Having more data and more advanced tools to analyse and utilise this data means that we have to change how we work. What can we do with all of this information? Should we collect new information or get better at analysing what we already have? And what does it actually tell us? There is no use having more information if that information doesn't give insight into customers' needs and motivations, and if it can't inform strategy.

Big Data vs. Puny Data

More data often means more confusion - which data is correct?  Which data can be trusted? Corporate decision-makers might be better served if they rely on tried and tested tools and systems of "puny data".  Sampling theory teaches us that one can measure the behaviour or mood of the whole by talking to very few people.  A sample of 2 000 is sufficient to predict who will win in the next elections.  A random sample of 200 users can test a new flavoured syrup at home for a week, and from that it can be precisely determined whether the product is optimal and what the market share will be once it is launched. 

Despite the buzz around Big Data, Puny Data often provides a more useable basis for sound corporate strategic decisions.

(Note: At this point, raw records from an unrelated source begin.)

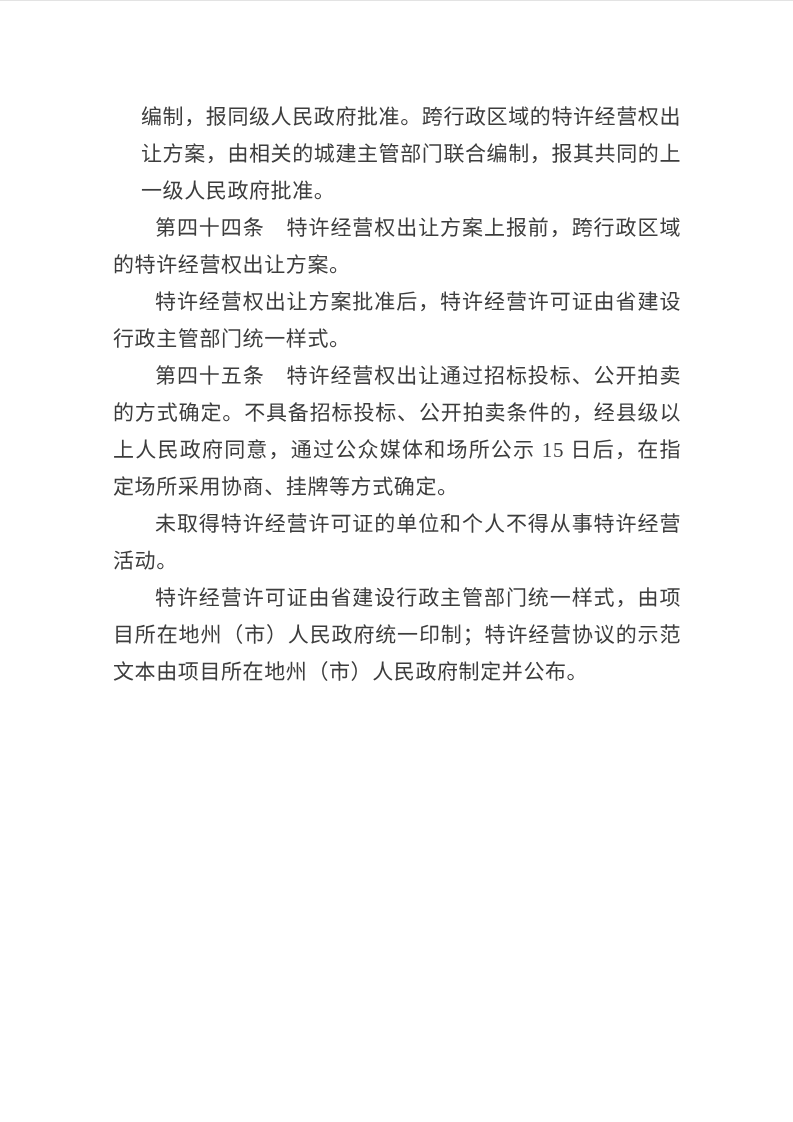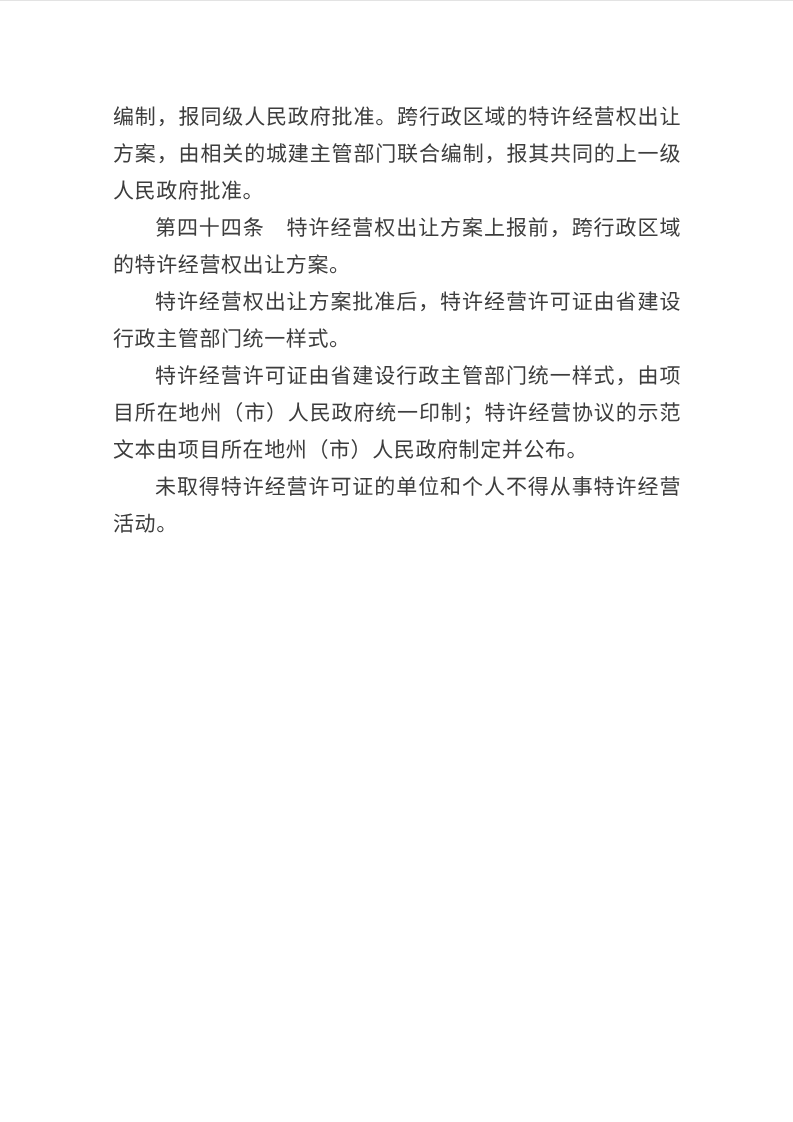--- a/index.html
+++ b/index.html
@@ -37,6 +37,7 @@
   }
   .para.continuation {
     text-indent: 0; 
+    margin-left: 28px;
   }
 </style>
 </head>

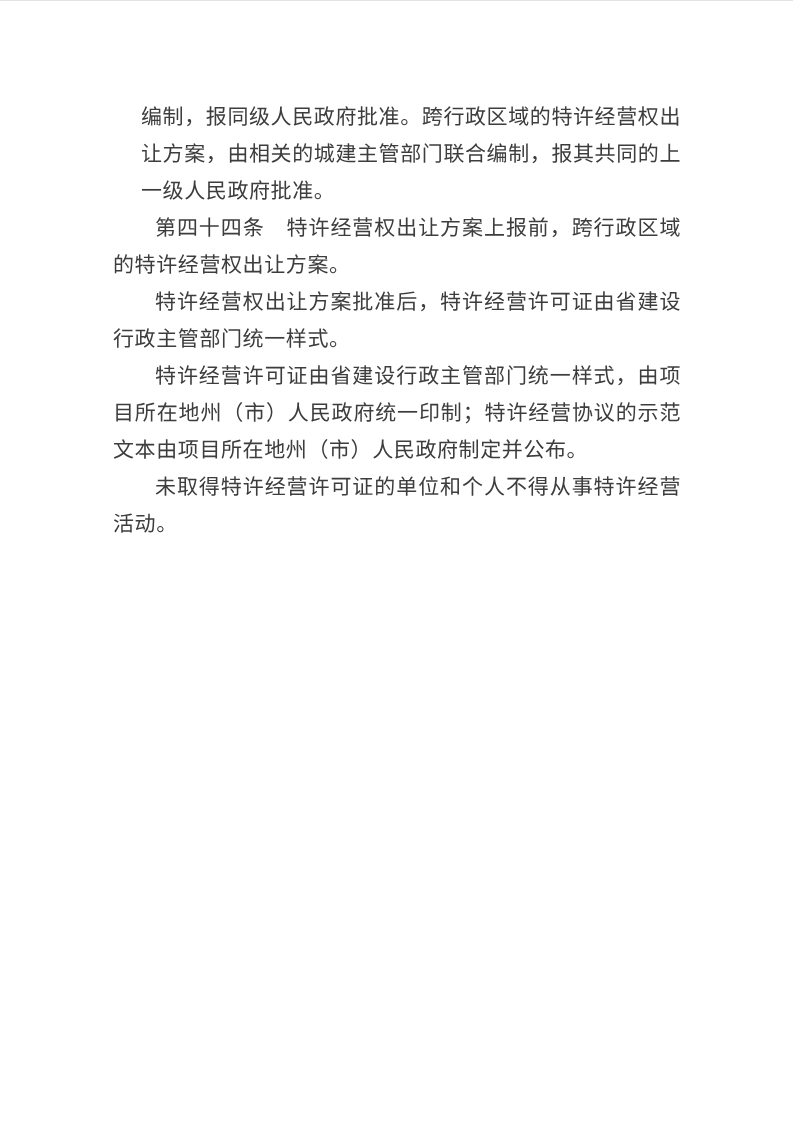--- a/index.html
+++ b/index.html
@@ -48,6 +48,7 @@
     <p class="para continuation">编制，报同级人民政府批准。跨行政区域的特许经营权出让方案，由相关的城建主管部门联合编制，报其共同的上一级人民政府批准。</p>
     <p class="para">第四十四条　特许经营权出让方案上报前，跨行政区域的特许经营权出让方案。</p>
     <p class="para">特许经营权出让方案批准后，特许经营许可证由省建设行政主管部门统一样式。</p>
+    <p class="para">第四十五条　特许经营权出让通过招标投标、公开拍卖的方式确定。不具备招标投标、公开拍卖条件的，经县级以上人民政府同意，通过公众媒体和场所公示 15 日后，在指定场所采用协商、挂牌等方式确定。</p>
     <p class="para">特许经营许可证由省建设行政主管部门统一样式，由项目所在地州（市）人民政府统一印制；特许经营协议的示范文本由项目所在地州（市）人民政府制定并公布。</p>
     <p class="para">未取得特许经营许可证的单位和个人不得从事特许经营活动。</p>
   </div>

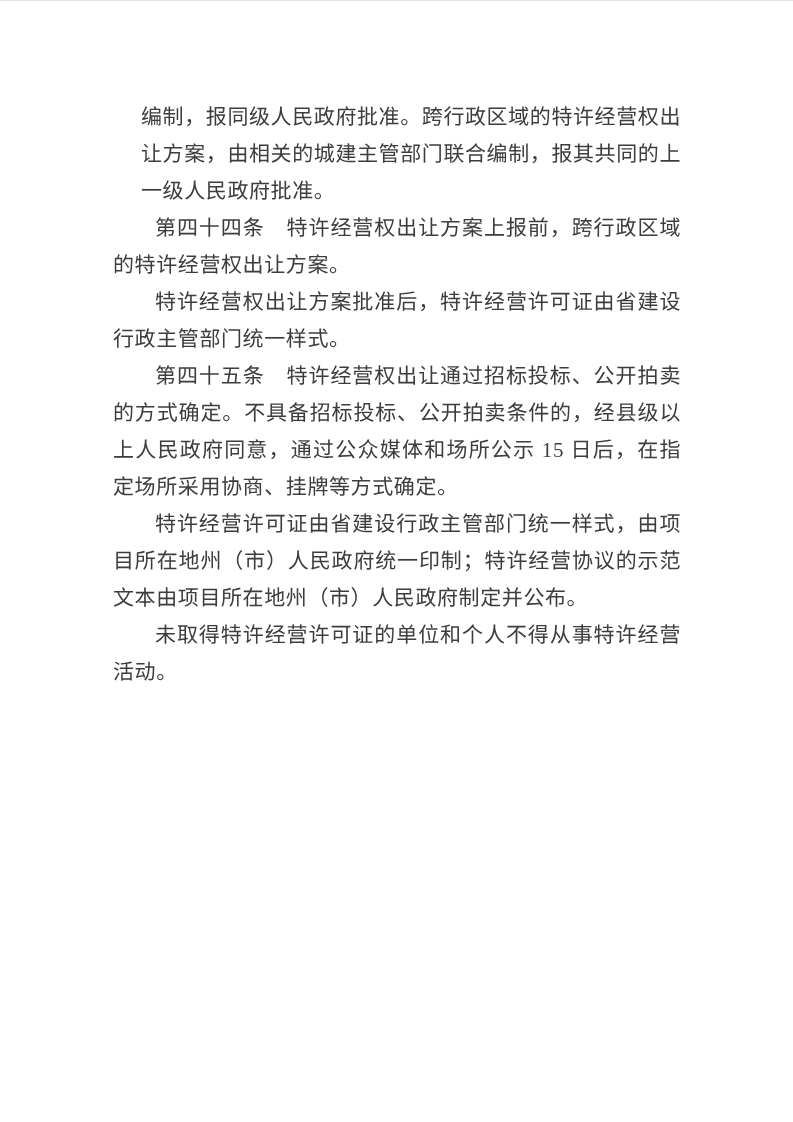--- a/index.html
+++ b/index.html
@@ -49,8 +49,8 @@
     <p class="para">第四十四条　特许经营权出让方案上报前，跨行政区域的特许经营权出让方案。</p>
     <p class="para">特许经营权出让方案批准后，特许经营许可证由省建设行政主管部门统一样式。</p>
     <p class="para">第四十五条　特许经营权出让通过招标投标、公开拍卖的方式确定。不具备招标投标、公开拍卖条件的，经县级以上人民政府同意，通过公众媒体和场所公示 15 日后，在指定场所采用协商、挂牌等方式确定。</p>
+    <p class="para">未取得特许经营许可证的单位和个人不得从事特许经营活动。</p>
     <p class="para">特许经营许可证由省建设行政主管部门统一样式，由项目所在地州（市）人民政府统一印制；特许经营协议的示范文本由项目所在地州（市）人民政府制定并公布。</p>
-    <p class="para">未取得特许经营许可证的单位和个人不得从事特许经营活动。</p>
   </div>
 </div>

Marketers would do well to focus on what it is that they need to know about their customers, rather than getting caught up in the buzz of Big Data for data's sake. Understand what data your organisation has at its disposal internally, and how this can be utilised more effectively to improve consumer experiences - and, ultimately, consumer loyalty.  Often the solutions to marketing and business problems, as well as the identification of strategic opportunities, come from the less-sexy world of Puny Data.